(Items from a dataset)
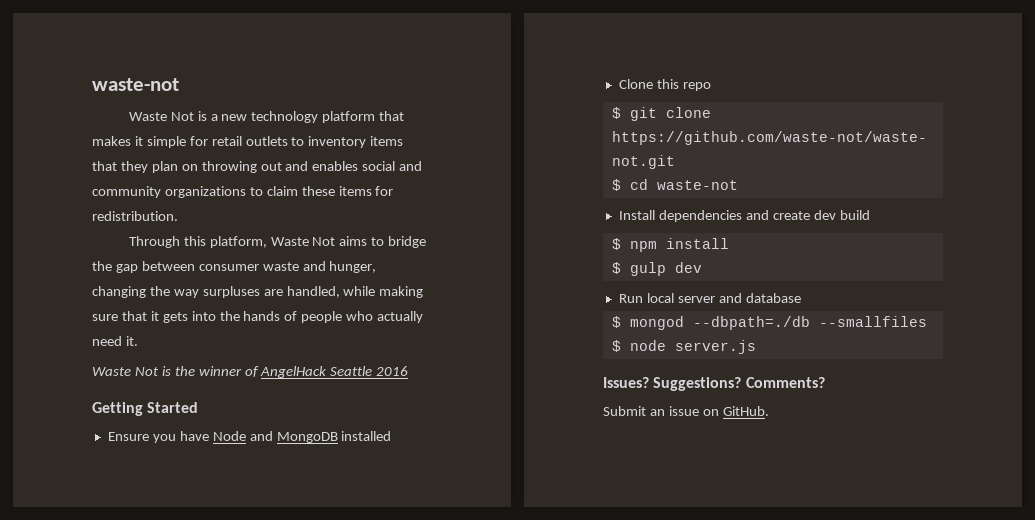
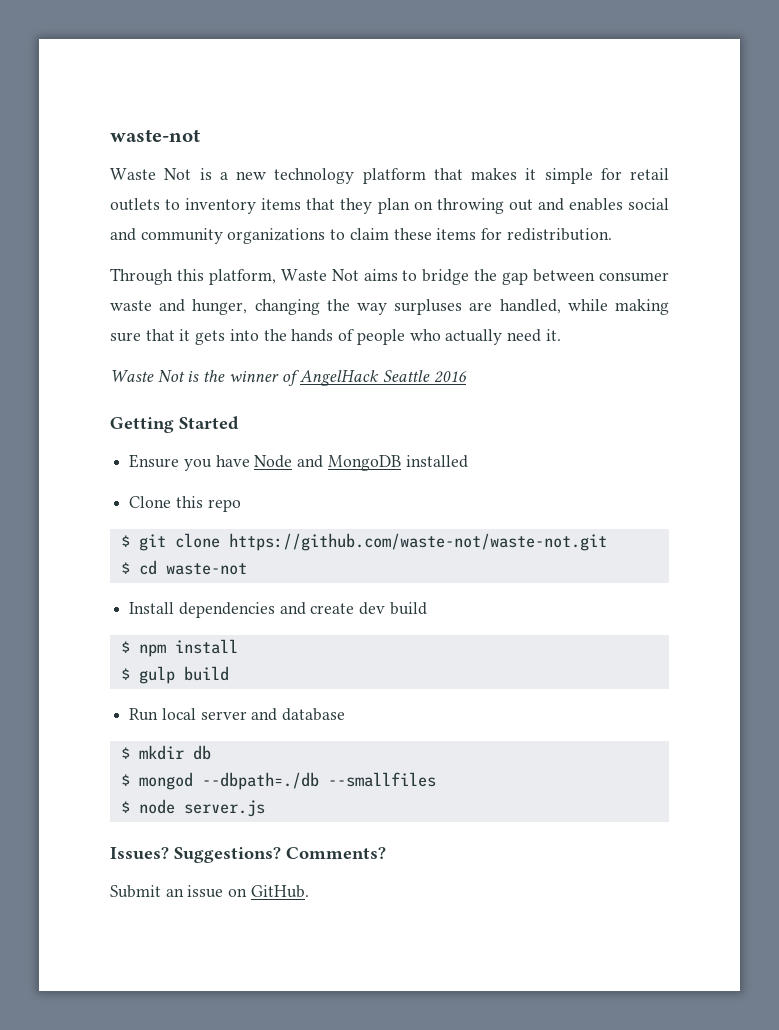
[674,262,702,273] dev -> [183,666,229,681] build
(801, 298) none -> [120,745,211,760] // $ mkdir db

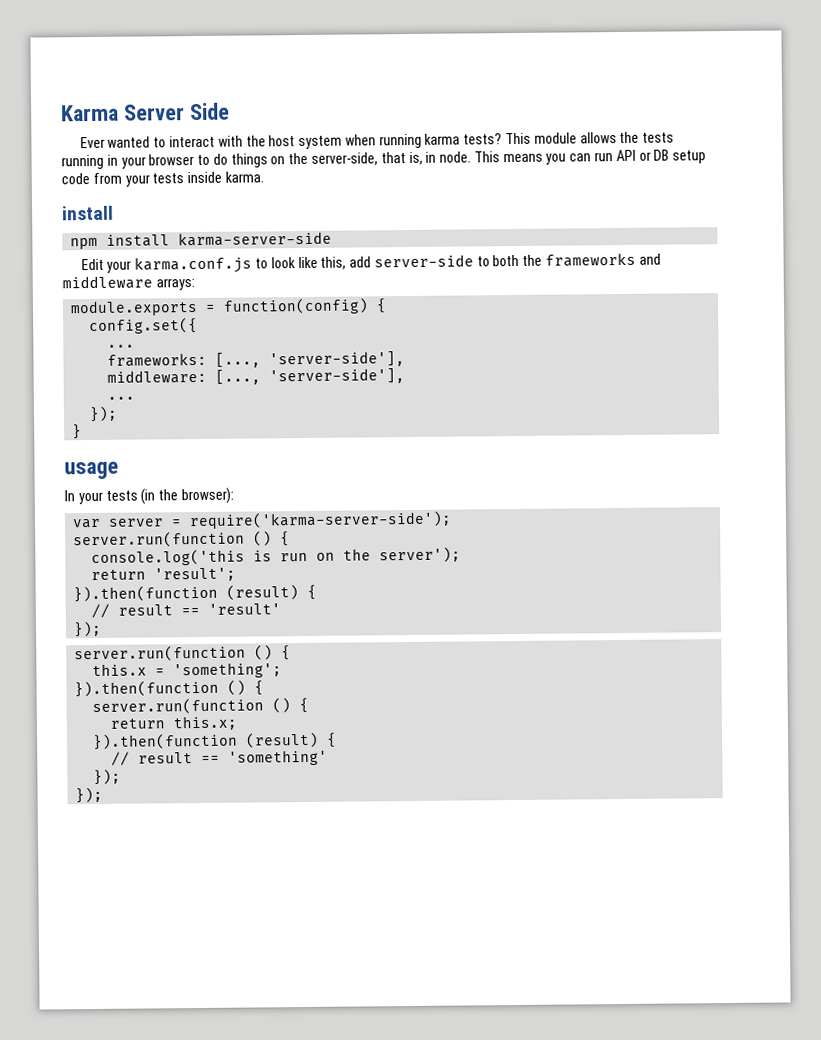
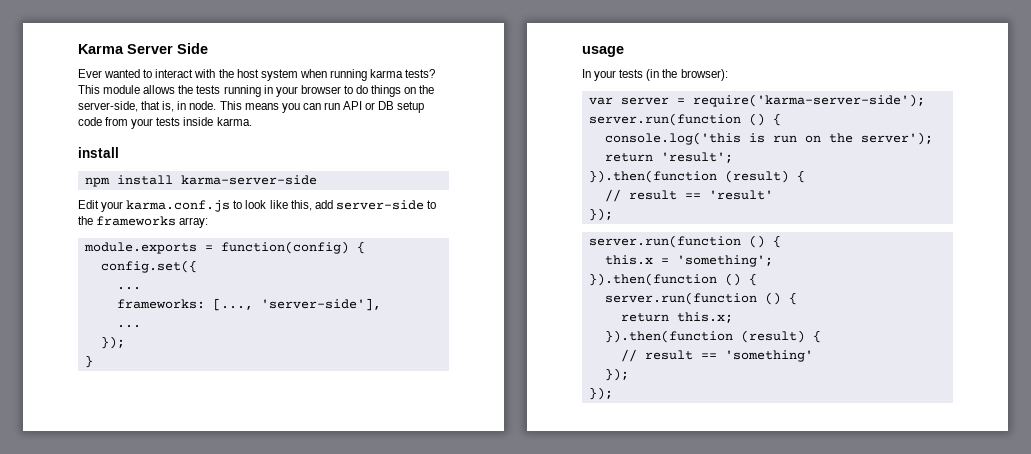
[492,254,520,267] both -> (436, 204) none
[638,253,661,265] [62,275,195,291] and middleware arrays: -> [179,217,209,228] array:
[107,368,406,385] // middleware: [..., 'server-side'], -> (381, 304) none

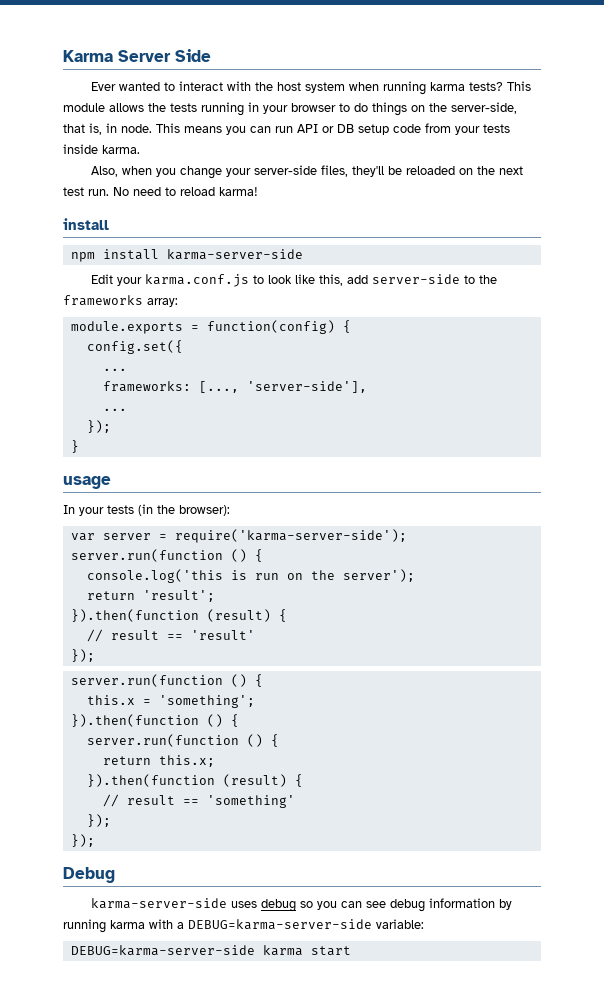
(252, 121) none -> [91,165,524,179] [63,187,258,196] // Also, when you change your server-side files, they'll be reloaded on the next test run. No need to reload karma!
(613, 393) none -> [63,867,115,883] [91,898,513,912] [63,919,424,933] [70,945,351,956] // Debug // karma-server-side uses debug so you can see debug information by running karma with a DEBUG=karma-server-side variable: // DEBUG=karma-server-side karma start

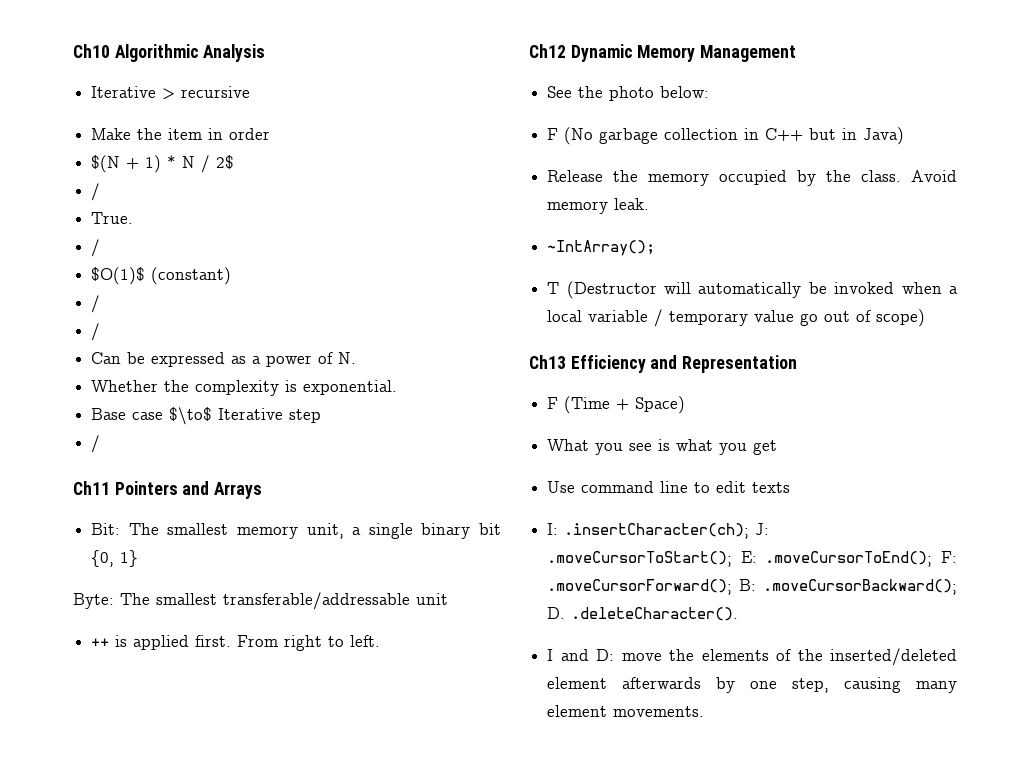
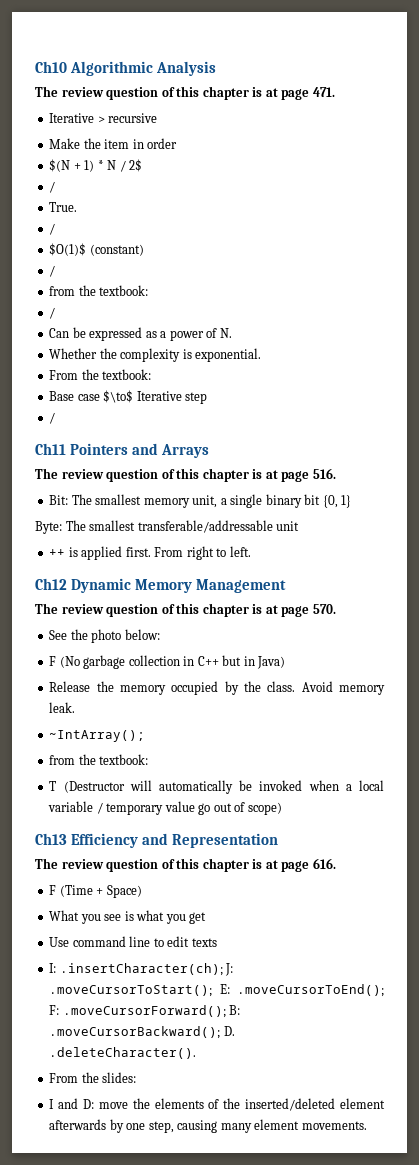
(266, 53) none -> [35,86,335,100] // The review question of this chapter is at page 471.
(101, 304) none -> [49,285,149,296] // from the textbook:
(398, 387) none -> [49,369,152,380] // From the textbook:
(263, 490) none -> [35,468,336,482] // The review question of this chapter is at page 516.
(797, 53) none -> [35,603,336,617] // The review question of this chapter is at page 570.
(656, 248) none -> [49,754,149,765] // from the textbook:
(798, 364) none -> [35,858,336,872] // The review question of this chapter is at page 616.
(739, 614) none -> [49,1072,137,1083] // From the slides:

— Task —
The lines from the one with "(798, 364) none" through the final line of the data are to be reproduced exactly, both included, with no other lines.

— Finished task —
(798, 364) none -> [35,858,336,872] // The review question of this chapter is at page 616.
(739, 614) none -> [49,1072,137,1083] // From the slides:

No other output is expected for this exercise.